Maître G... , ès qualités, n'établit pas que M. F... l'aurait intimé dans l'unique dessein de lui nuire, en sorte qu'il doit être débouté de sa demande de dommages et intérêts.
En revanche, il serait inéquitable de laisser à la charge de la procédure collective les frais engagés par son liquidateur judiciaire à l'occasion de cette procédure.
PAR CES MOTIFS,
La cour, statuant publiquement par arrêt contradictoire,
Confirme le jugement ;
Y ajoutant,
Rejette la demande d'évocation ;
Déboute maître G... , ès qualités, de sa demande de dommages et intérêts;
Condamne M. F... à payer à maître G... , ès qualités, la somme de 4 000 euros sur le fondement de l'article 700 du code de procédure civile ;
Condamne M. F... aux dépens de première instance et d'appel avec droit de recouvrement au profit de maître MINAULT, avocat, pour les frais dont elle aurait fait l'avance, conformément à l'article 699 du code de procédure civile.

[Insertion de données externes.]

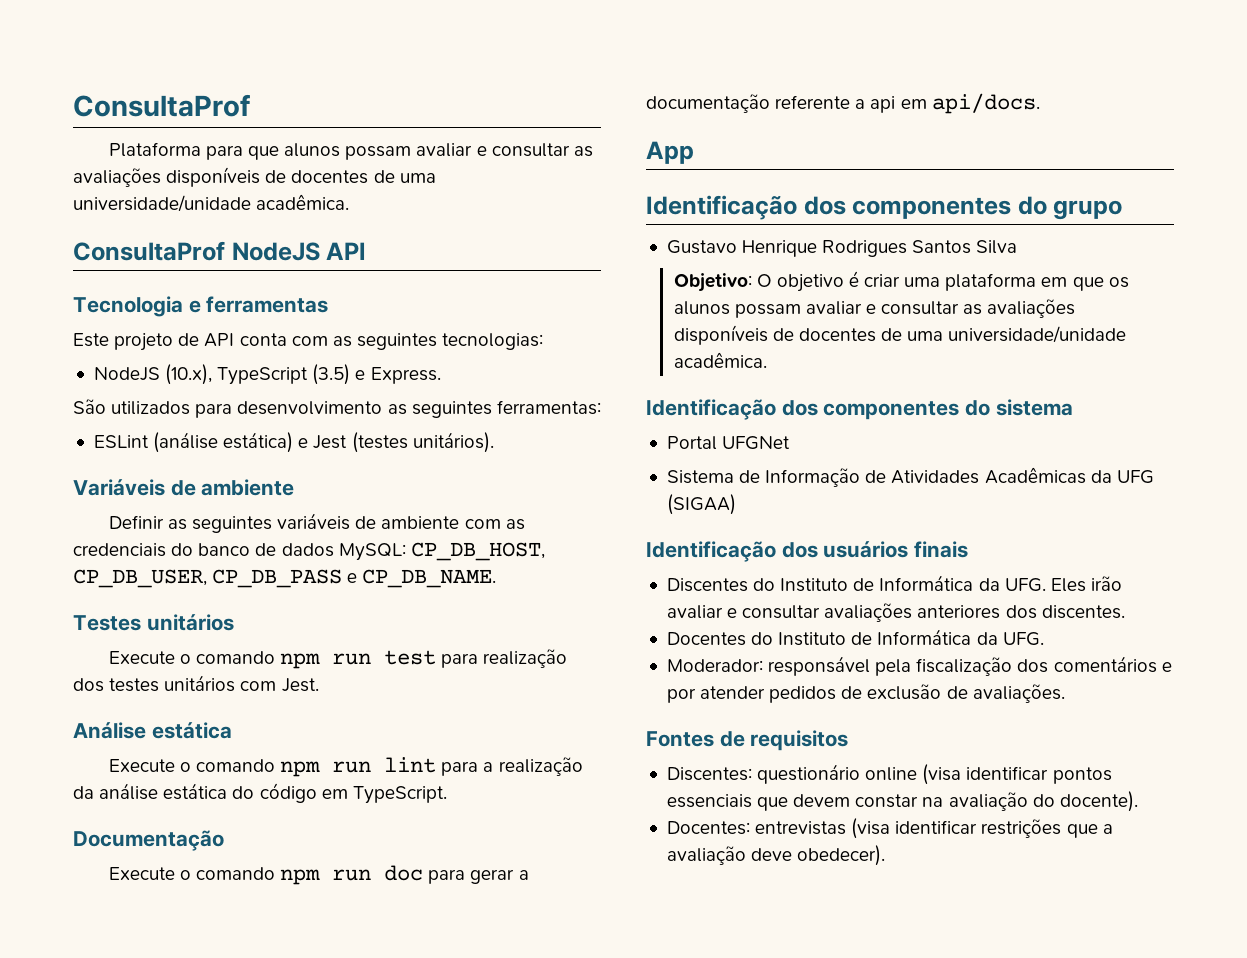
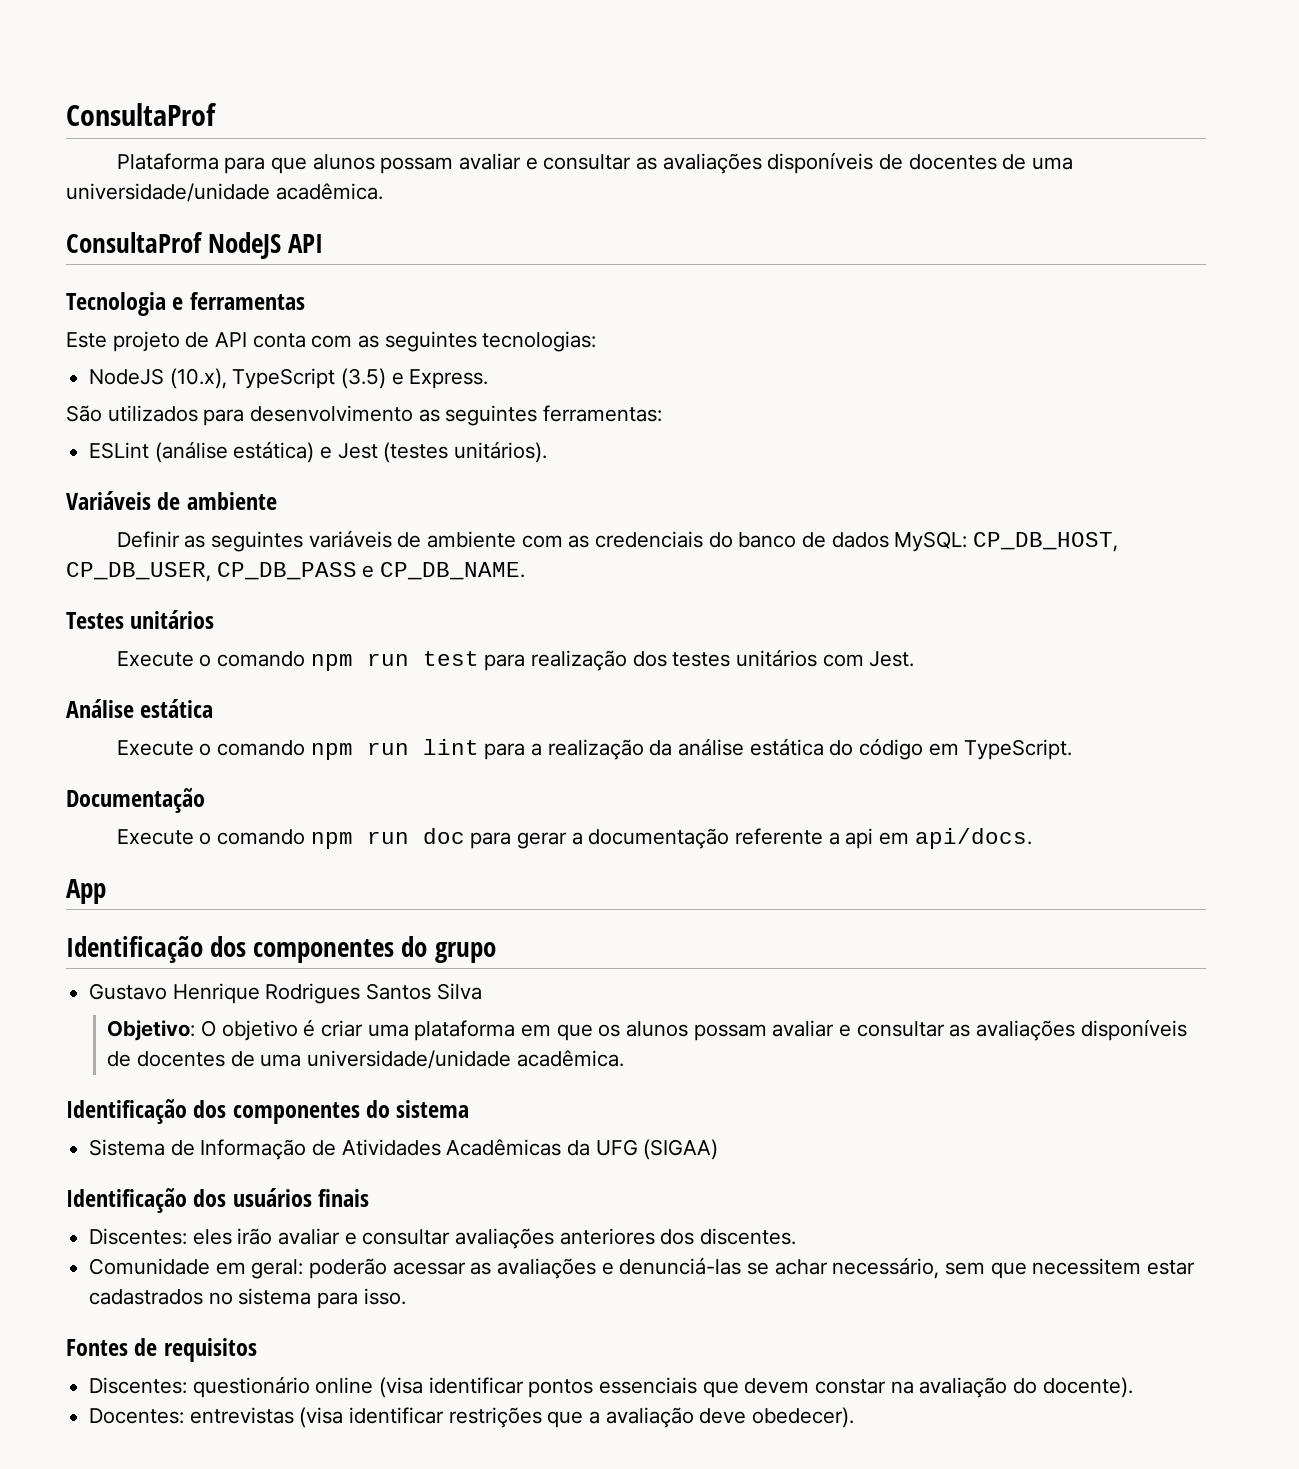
[666,436,791,450] // Portal UFGNet -> (470, 1109) none
[666,575,1086,592] Discentes do Instituto de Informática da UFG. Eles -> [89,1228,232,1245] Discentes: eles
[666,629,1044,646] [666,656,1172,676] [666,684,1065,703] Docentes do Instituto de Informática da UFG. // Moderador: responsável pela fiscalização dos comentários e por atender pedidos de exclusão de avaliações. -> [89,1257,1196,1279] [89,1288,406,1309] Comunidade em geral: poderão acessar as avaliações e denunciá-las se achar necessário, sem que necessitem estar cadastrados no sistema para isso.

Prononcé publiquement par mise à disposition de l'arrêt au greffe de la cour, les parties en ayant été préalablement avisées dans les conditions prévues au deuxième alinéa de l'article 450 du code de procédure civile.
Signé par Madame Sophie VALAY-BRIERE, Présidente et par Madame Sylvie PASQUIER-HANNEQUIN, Greffier, auquel la minute de la décision a été remise par le magistrat signataire.